England & Wales Economy and regeneration, Personal and organisational development

CTSI: Workforce Survey 2016


Image via Unsplash

The Chartered Trading Standard’s Institute’s workforce survey 2016 provides the most concise and up to date information available on the state of local authority trading standards services operating across England, Scotland and Wales.

The final report provides factual information on trading standards budgets, staffing levels, specialist skills and structure within the local authority framework, alongside a number of policy perspectives sections where CTSI provide comment on how these findings could affect service delivery on the ground in the near future.


If you could buy insurance to protect your granny from rogue traders, to guard against your tumble dryer catching fire, from being sold a horsemeat burger or to ensure you get the performance a car manufacturer promises, what would you pay? More than £1.99 a year?

Surprisingly that’s what we spend on trading standards in the UK, per person, per year, and those issues are just the tip of the iceberg.

The reality is trading standards services are being asked to do far more but, with a seemingly ever dwindling workforce and constant cuts, it is becoming impossible for some services to discharge the 250 statutory duties placed upon them.

The Chartered Trading Standards Institute recently published its latest workforce survey and found that about 81 per cent of services believed the cuts had affected their ability to protect consumers.

Other findings from the survey showed that on average, staffing has fallen by 53 per cent, since 2009 and the total spend on trading standards has dropped from £213m to £124m in six years.
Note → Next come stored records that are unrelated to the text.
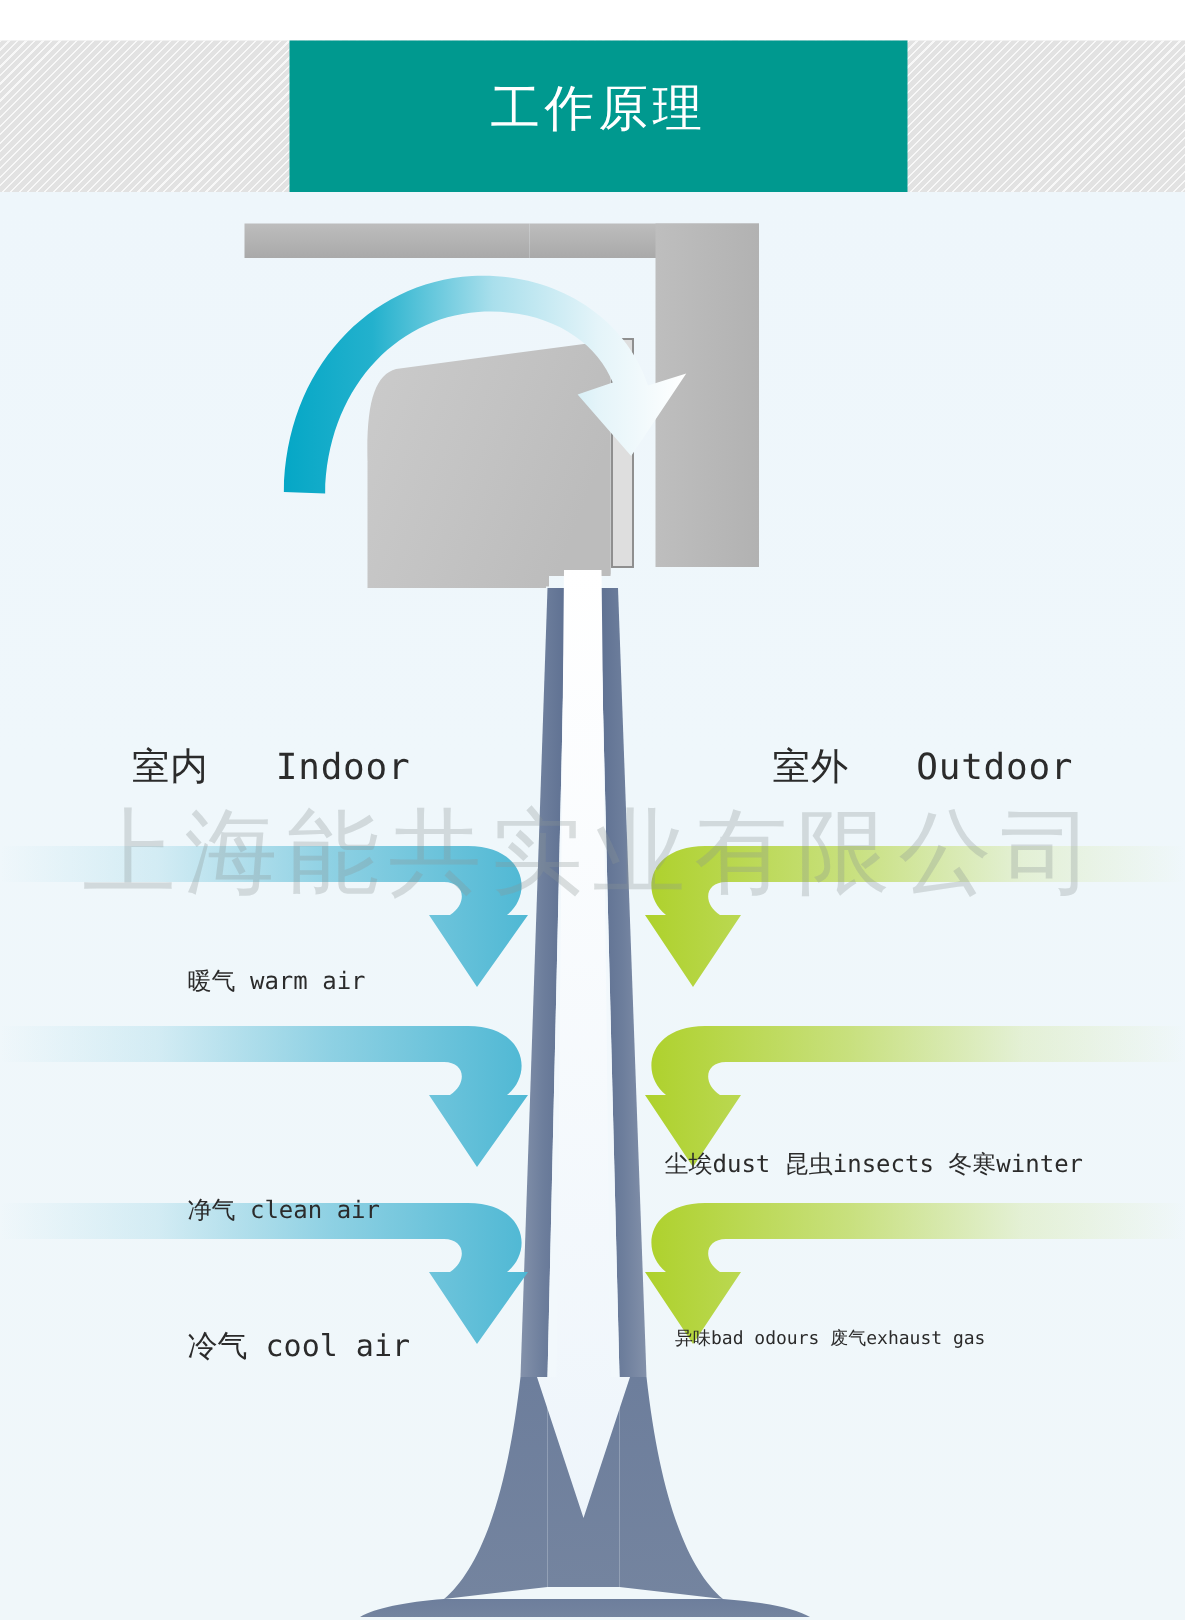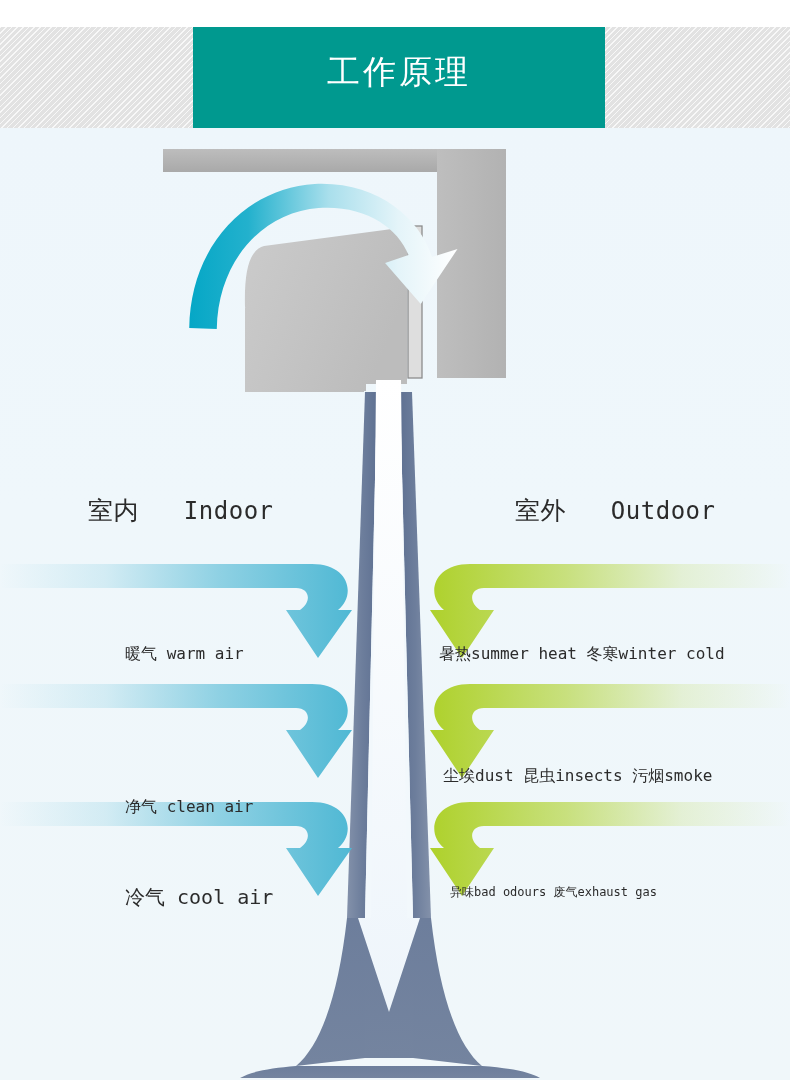--- a/index.html
+++ b/index.html
@@ -266,6 +266,7 @@
       </g>
     </svg>
 
+    <div id="watermark">上海能共实业有限公司</div>
 
     <div class="lbl" id="lbl-outdoor">
       <span class="cn">室外</span>

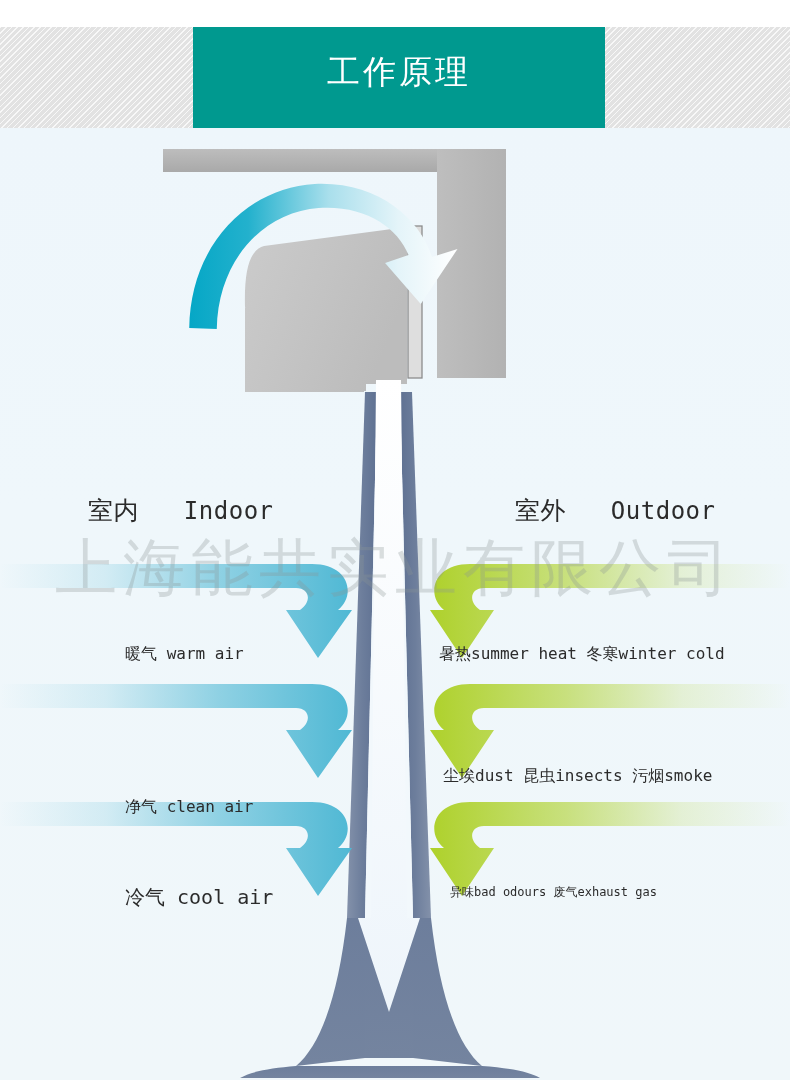--- a/index.html
+++ b/index.html
@@ -278,7 +278,6 @@
     </div>
 
     <div class="lbl row" id="lbl-r1-left">暖气 warm air</div>
-    <div class="lbl row" id="lbl-r1-right">暑热summer heat  冬寒winter cold</div>
 
     <div class="lbl row" id="lbl-r2-left">净气 clean air</div>
     <div class="lbl row" id="lbl-r2-right">尘埃dust  昆虫insects  污烟smoke</div>

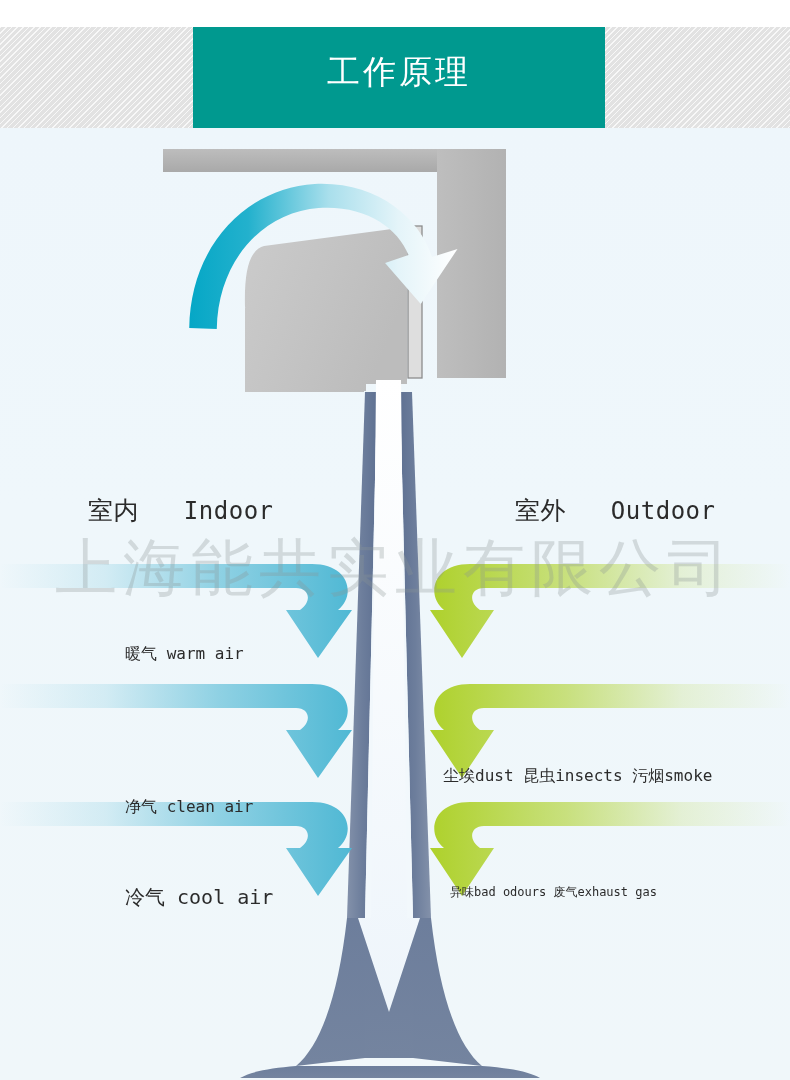--- a/index.html
+++ b/index.html
@@ -280,7 +280,7 @@
     <div class="lbl row" id="lbl-r1-left">暖气 warm air</div>
 
     <div class="lbl row" id="lbl-r2-left">净气 clean air</div>
-    <div class="lbl row" id="lbl-r2-right">尘埃dust  昆虫insects  污烟smoke</div>
+    <div class="lbl row" id="lbl-r2-right">尘埃dust  昆虫insects  冬寒winter</div>
 
     <div class="lbl row" id="lbl-r3-left">冷气 cool air</div>
     <div class="lbl row" id="lbl-r3-right">异味bad odours  废气exhaust gas</div>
We believe the cuts to trading standards, which have left some budgets below £200,000, mean that just one complex crown court prosecution is now beyond the reach of some local councils’ services.

Coming in the wake of some of the UK’s biggest and most costly product and market failures in recent memory, these findings are of significant concern for the trading standards profession and the wider consumer protection landscape, which citizens have come to rely on.

Instead we have the untenable situation where chronically underfunded trading standards teams, in local councils, are tasked with holding huge international firms to account, with just a handful of staff.

Spending so little on market surveillance and consumer protection, with an economy as large as ours, simply does not make sense but nobody expects a blank cheque. We are instead calling for a government-led strategic restructure of trading standards services.

But it’s not just about insurance against the criminal and unscrupulous businesses out there. In many districts and boroughs regulatory services, including trading standards, is the only type of business support on offer. And as councils move towards near total reliance on business rates, it’s about ensuring they create the right conditions for their economies to thrive.